L’Atlético veut 200 millions

En effet, Antoine Griezmann a signé un nouveau contrat l’été dernier, pour faire passer sa clause de 100 millions d’euros au double pendant un an, soit jusqu’au 1er juillet prochain. Même si la somme de 100 millions d’euros redevient effective, le club de Diego Simeone compte bien demander 200 millions d’euros même après la fin du mois de juin prochain. En effet, l’Atlético compte bien s’appuyer sur un point qu’ils ont pu remarquer ces derniers mois.

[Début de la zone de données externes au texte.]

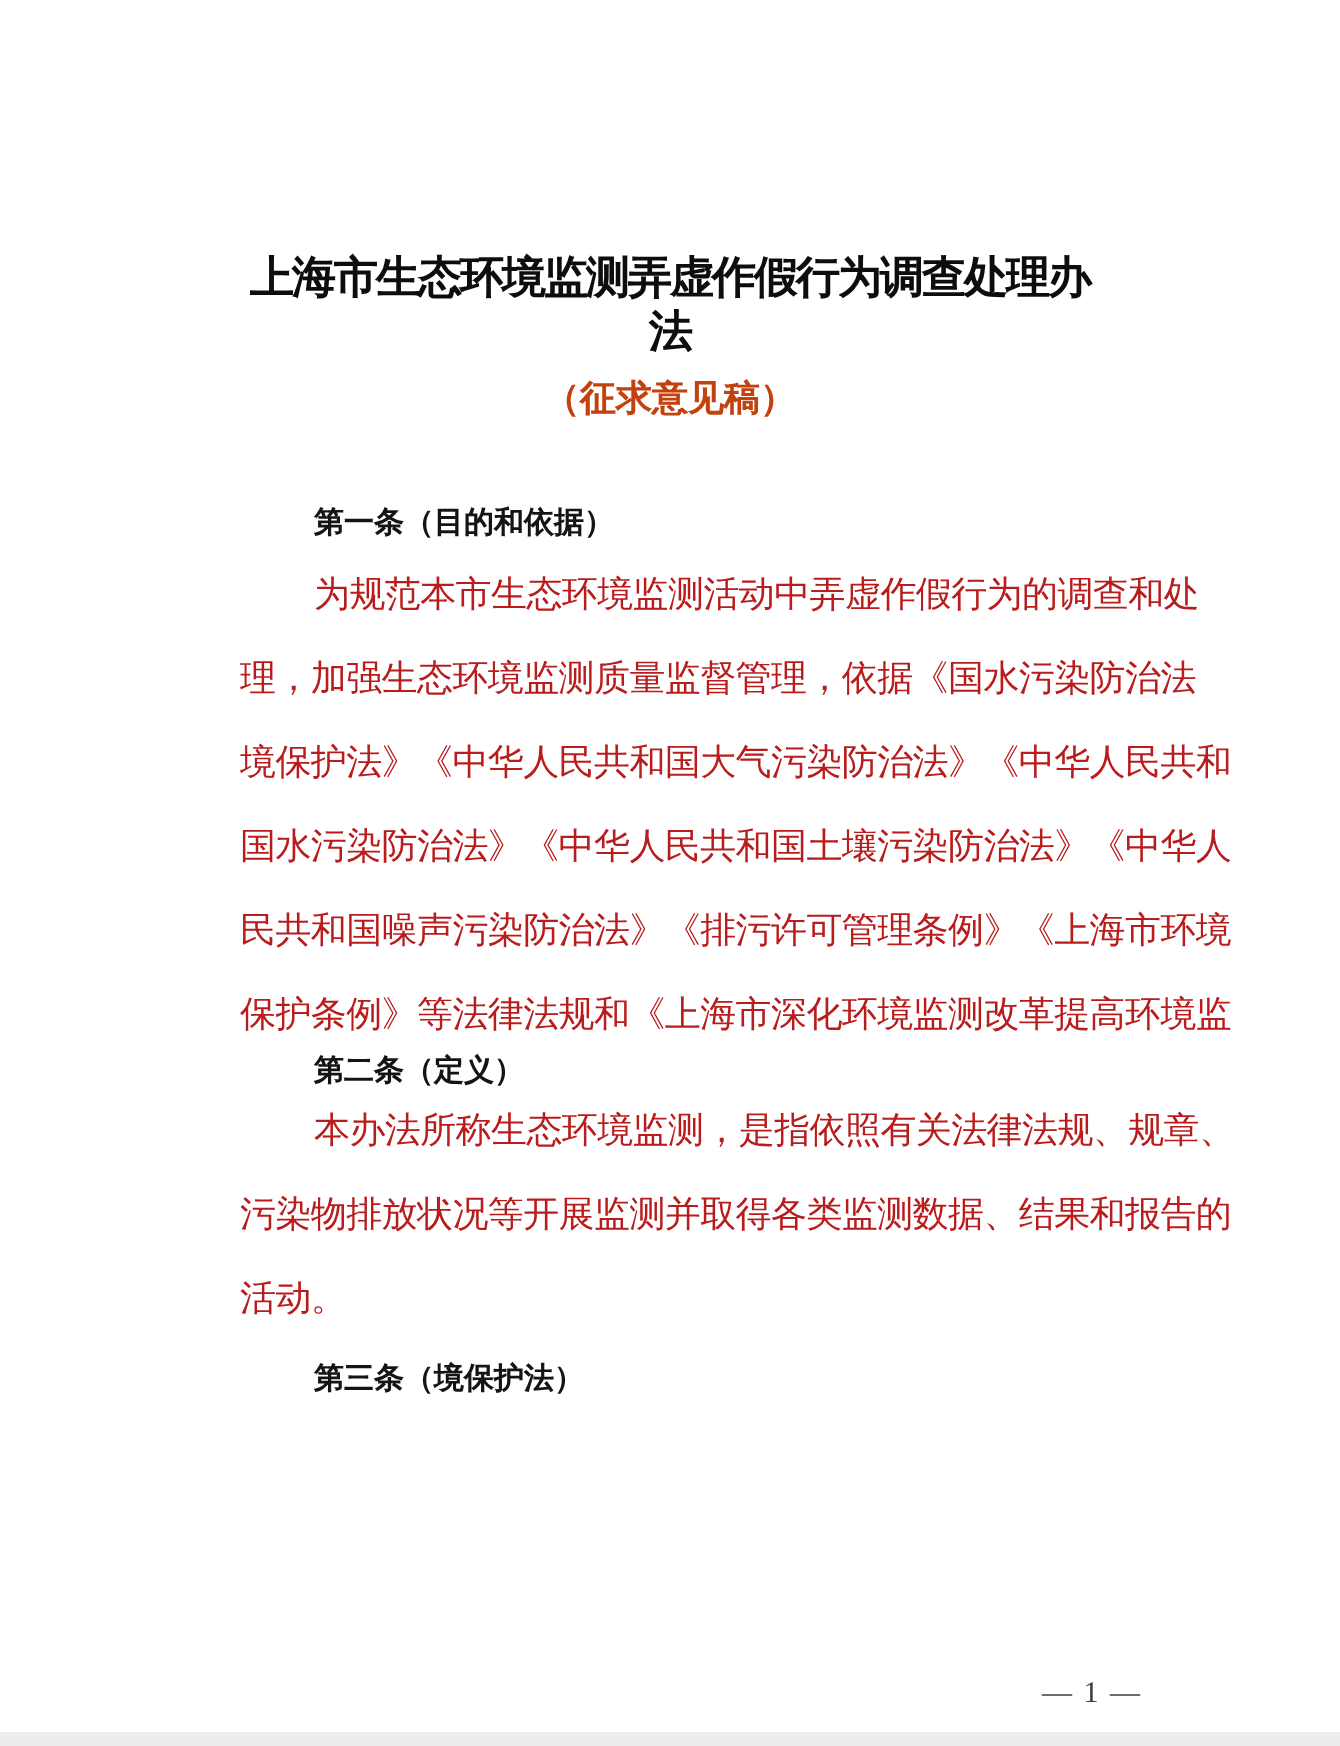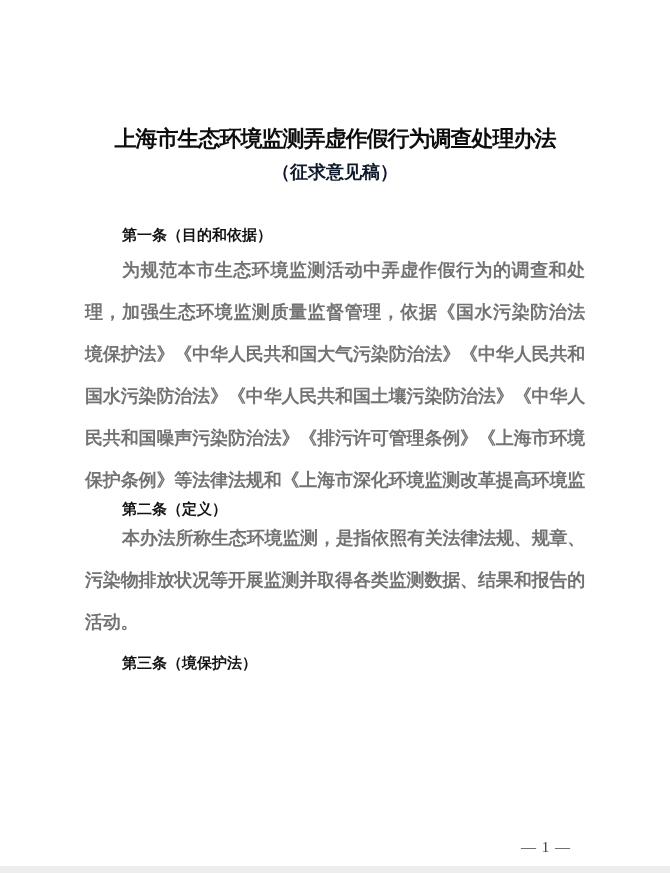--- a/index.html
+++ b/index.html
@@ -17,7 +17,7 @@
     color: #212121;
   }
   .content {
-    padding: 0 85px;
+    padding: 0 120px;
   }
   .title {
     margin: 125px 0 0 0;

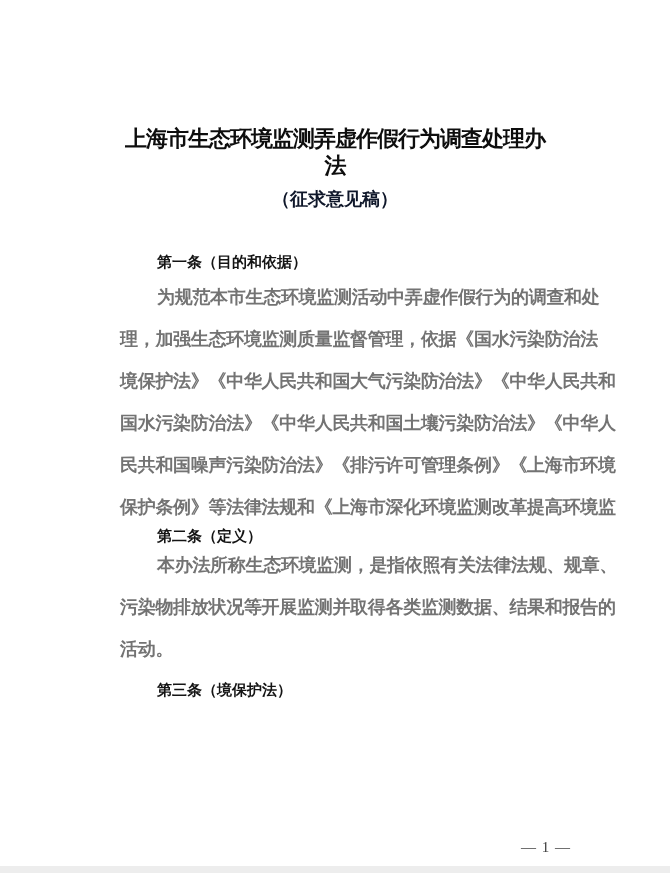--- a/index.html
+++ b/index.html
@@ -35,7 +35,7 @@
     line-height: 23px;
     font-weight: 700;
     text-align: center;
-    color: #0f172a;
+    color: #c2410c;
     font-family: "Liberation Serif", serif;
   }
   .heading {

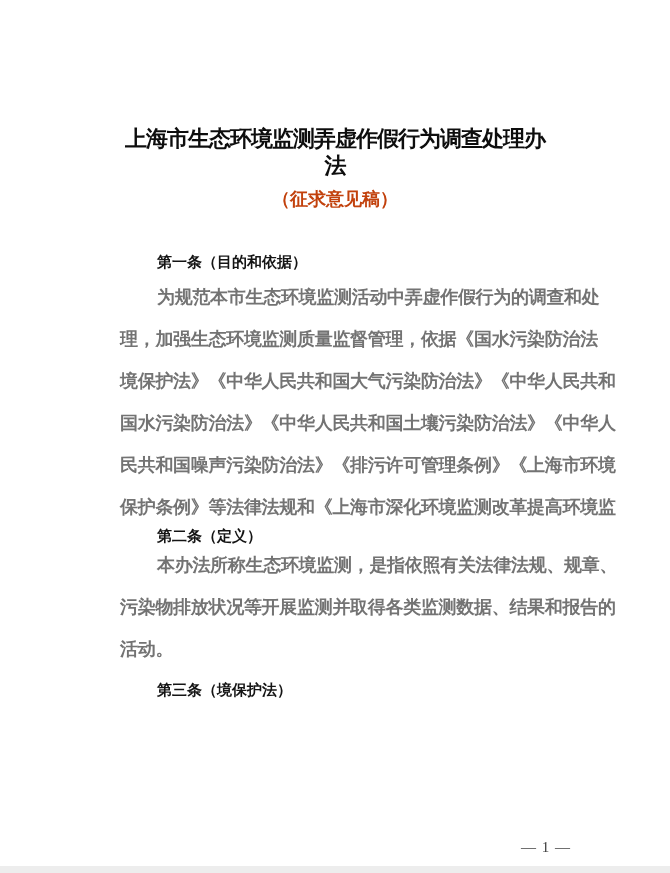--- a/index.html
+++ b/index.html
@@ -58,12 +58,11 @@
     font-size: 18px;
     line-height: 42px;
     letter-spacing: -0.3px;
-    color: #737373;
+    color: #b91c1c;
     text-align: justify;
     text-align-last: justify;
     white-space: nowrap;
     font-family: "Liberation Serif", serif;
-    font-weight: bold;
   }
   .bline.first { padding-left: 37px; }
   .bline.tight { letter-spacing: -1.2px; }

Constatant que les négociations entre le joueur français et les Blaugranas ont débuté avant la fin de la date fatidique, les Madrilènes considèrent que le Barça doit payer la clause en vigueur durant la période de négociations soit 200 millions d’euros. Un sale coup pour la formation d’Ernesto Valverde qui pourrait se voir empêché, par le fair-play financier, de financer un tel transfert. Un nouveau feuilleton s’ouvre et les amoureux du mercato risquent de se régaler de ses épisodes qui s’annoncent corsés.